What you should do:
From the material below, pull each line containing the string "quote".

Extracted information:
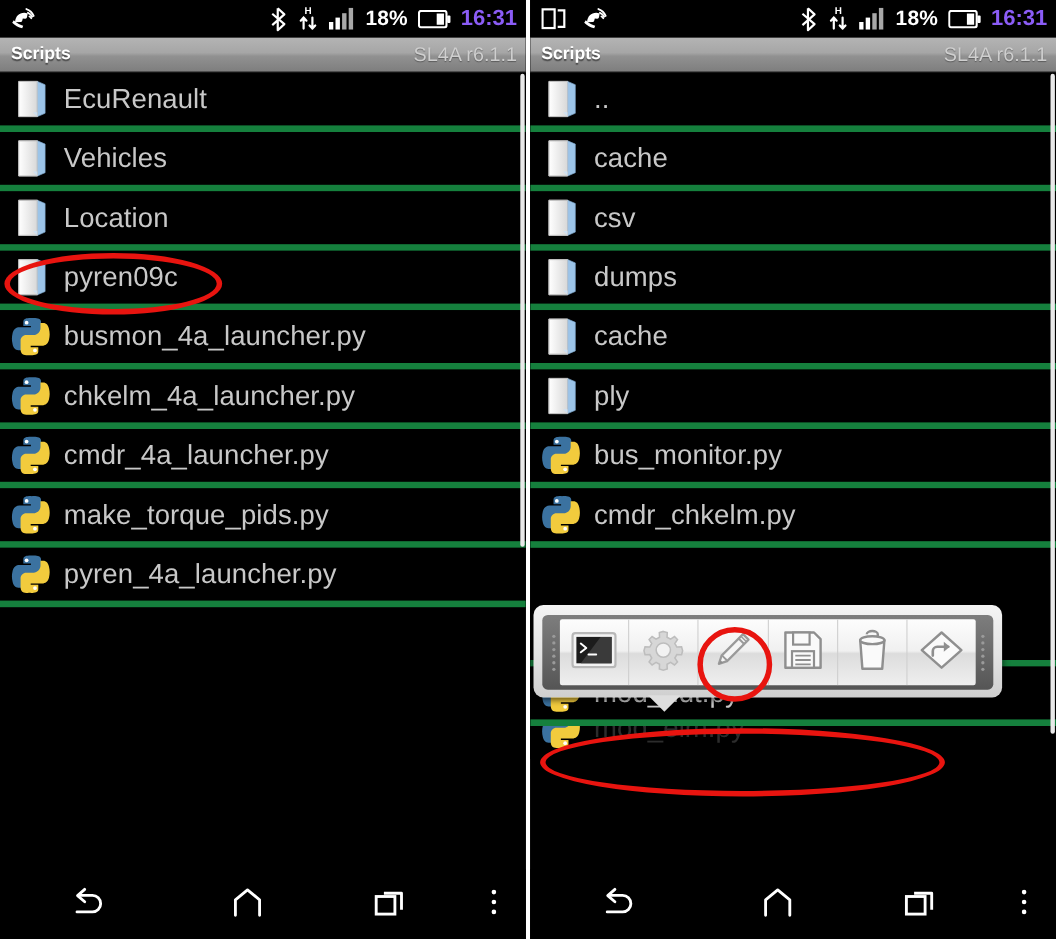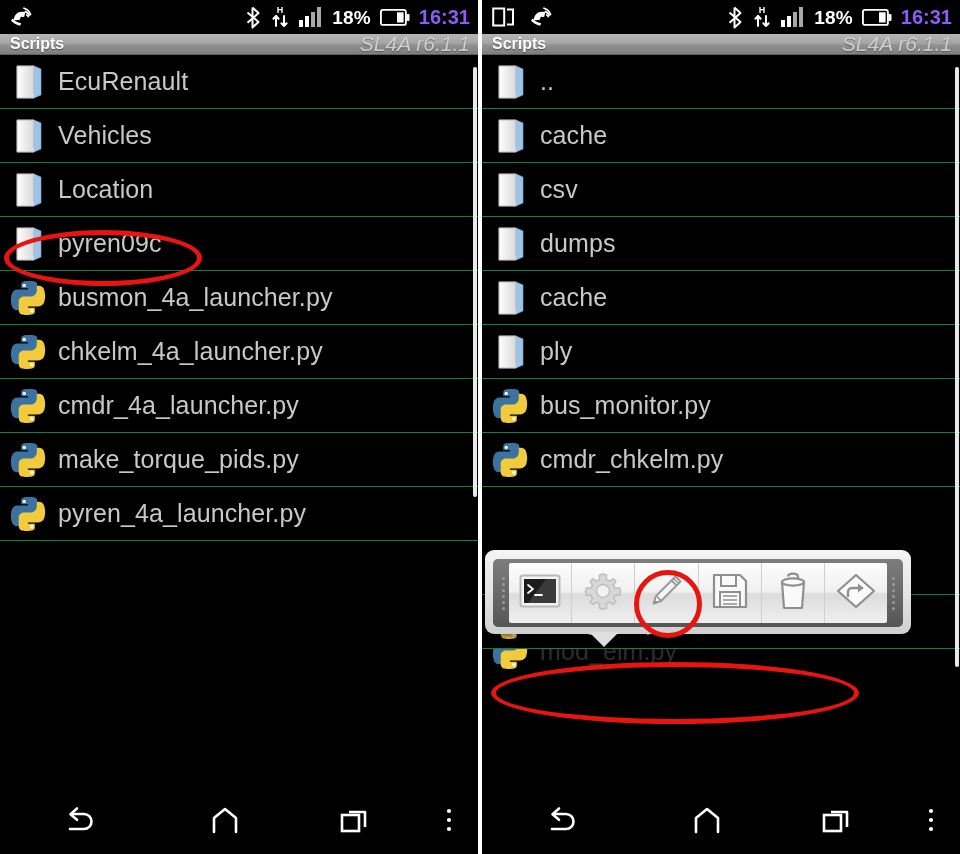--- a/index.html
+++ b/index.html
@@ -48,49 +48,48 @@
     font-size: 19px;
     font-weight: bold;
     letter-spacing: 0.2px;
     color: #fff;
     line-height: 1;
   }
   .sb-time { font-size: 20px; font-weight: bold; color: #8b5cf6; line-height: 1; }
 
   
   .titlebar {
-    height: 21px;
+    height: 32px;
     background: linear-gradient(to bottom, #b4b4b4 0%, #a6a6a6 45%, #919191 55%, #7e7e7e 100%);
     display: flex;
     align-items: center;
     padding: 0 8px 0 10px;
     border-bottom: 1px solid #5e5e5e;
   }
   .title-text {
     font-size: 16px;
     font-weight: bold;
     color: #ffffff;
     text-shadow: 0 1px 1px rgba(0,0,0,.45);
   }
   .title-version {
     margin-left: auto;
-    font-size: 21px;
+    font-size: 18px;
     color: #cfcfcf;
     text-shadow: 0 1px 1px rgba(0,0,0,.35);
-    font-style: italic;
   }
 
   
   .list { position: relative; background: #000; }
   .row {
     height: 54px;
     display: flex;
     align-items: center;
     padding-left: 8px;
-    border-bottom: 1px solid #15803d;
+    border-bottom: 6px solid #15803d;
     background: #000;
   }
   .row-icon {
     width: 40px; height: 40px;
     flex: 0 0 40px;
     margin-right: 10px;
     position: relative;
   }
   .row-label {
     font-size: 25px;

* * *

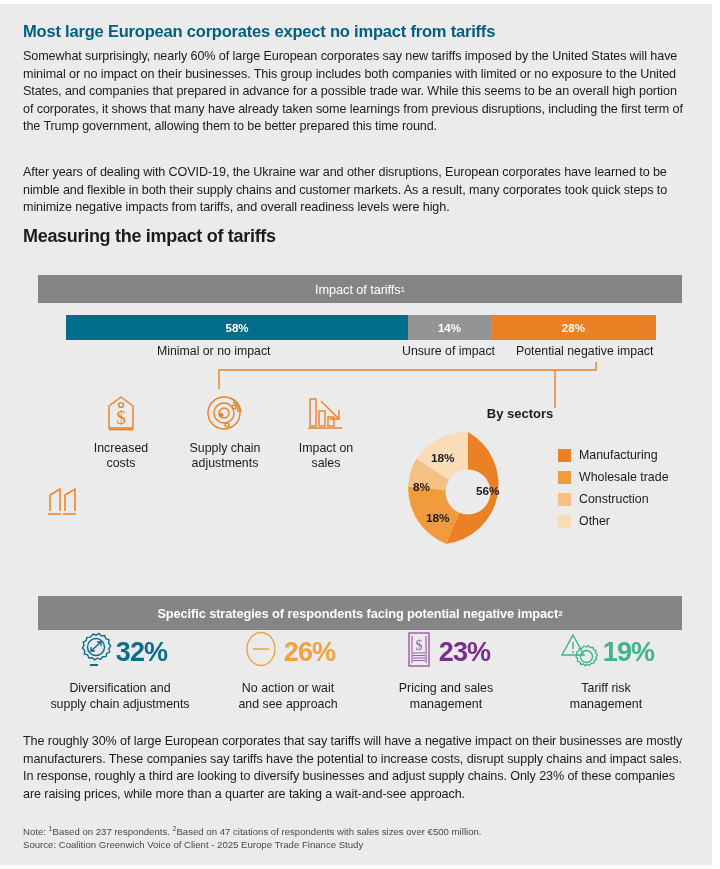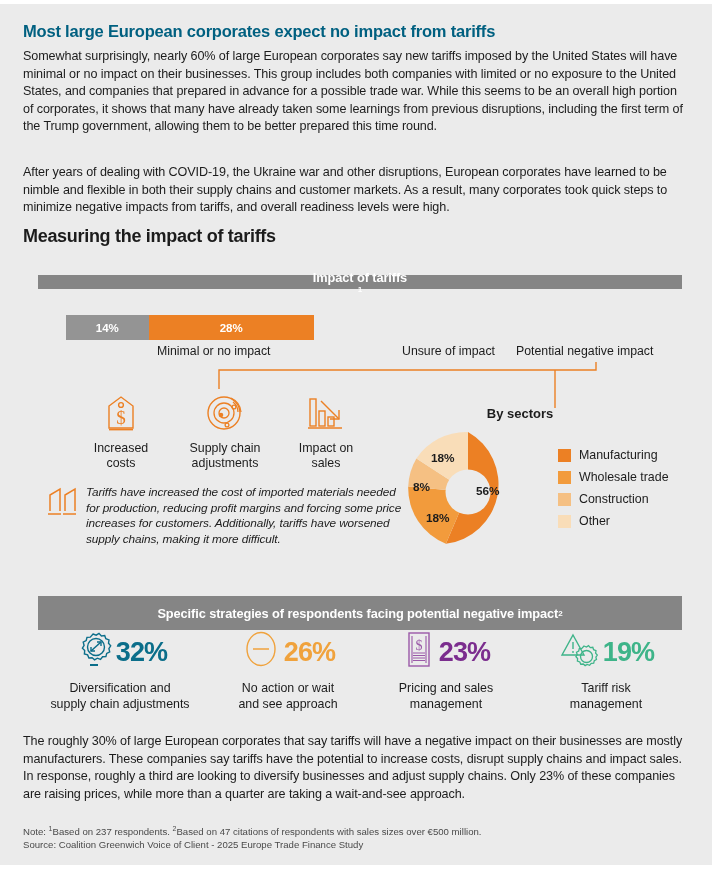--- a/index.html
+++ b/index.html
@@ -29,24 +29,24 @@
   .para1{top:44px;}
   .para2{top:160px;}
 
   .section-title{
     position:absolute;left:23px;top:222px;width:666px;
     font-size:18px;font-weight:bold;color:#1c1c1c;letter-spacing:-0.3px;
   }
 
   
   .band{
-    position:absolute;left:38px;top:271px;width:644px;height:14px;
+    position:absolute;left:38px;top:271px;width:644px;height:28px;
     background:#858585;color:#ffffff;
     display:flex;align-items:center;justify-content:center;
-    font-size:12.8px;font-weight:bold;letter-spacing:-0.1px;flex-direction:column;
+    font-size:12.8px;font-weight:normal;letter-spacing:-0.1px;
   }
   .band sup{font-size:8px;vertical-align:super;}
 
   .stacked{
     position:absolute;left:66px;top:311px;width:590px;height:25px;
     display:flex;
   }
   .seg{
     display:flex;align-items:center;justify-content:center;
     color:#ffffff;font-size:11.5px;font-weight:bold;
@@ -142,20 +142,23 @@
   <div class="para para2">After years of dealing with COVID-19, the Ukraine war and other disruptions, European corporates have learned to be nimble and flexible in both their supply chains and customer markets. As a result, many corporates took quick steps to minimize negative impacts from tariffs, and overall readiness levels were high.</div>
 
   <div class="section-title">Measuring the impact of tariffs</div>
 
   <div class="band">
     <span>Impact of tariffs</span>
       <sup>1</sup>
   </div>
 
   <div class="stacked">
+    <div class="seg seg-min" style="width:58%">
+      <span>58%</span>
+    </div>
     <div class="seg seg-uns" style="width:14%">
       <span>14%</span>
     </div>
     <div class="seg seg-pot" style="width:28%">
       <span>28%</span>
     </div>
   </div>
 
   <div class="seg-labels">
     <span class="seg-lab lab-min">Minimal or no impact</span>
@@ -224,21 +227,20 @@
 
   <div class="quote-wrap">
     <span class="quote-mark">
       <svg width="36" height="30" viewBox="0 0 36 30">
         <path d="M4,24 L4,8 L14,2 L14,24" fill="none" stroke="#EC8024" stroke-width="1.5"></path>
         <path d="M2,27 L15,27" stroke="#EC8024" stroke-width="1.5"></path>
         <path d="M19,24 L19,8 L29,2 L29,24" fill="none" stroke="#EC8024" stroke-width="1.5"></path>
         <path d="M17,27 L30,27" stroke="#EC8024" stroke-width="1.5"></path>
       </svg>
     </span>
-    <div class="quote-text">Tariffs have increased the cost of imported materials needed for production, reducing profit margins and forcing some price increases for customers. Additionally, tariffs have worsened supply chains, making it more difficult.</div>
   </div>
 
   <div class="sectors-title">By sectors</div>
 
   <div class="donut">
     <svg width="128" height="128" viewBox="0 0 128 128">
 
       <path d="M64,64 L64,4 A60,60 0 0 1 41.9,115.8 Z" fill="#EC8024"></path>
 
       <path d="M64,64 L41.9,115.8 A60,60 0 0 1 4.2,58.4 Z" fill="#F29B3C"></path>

Output of the task:
   <div class="quote-wrap">
     <span class="quote-mark">
-    <div class="quote-text">Tariffs have increased the cost of imported materials needed for production, reducing profit margins and forcing some price increases for customers. Additionally, tariffs have worsened supply chains, making it more difficult.</div>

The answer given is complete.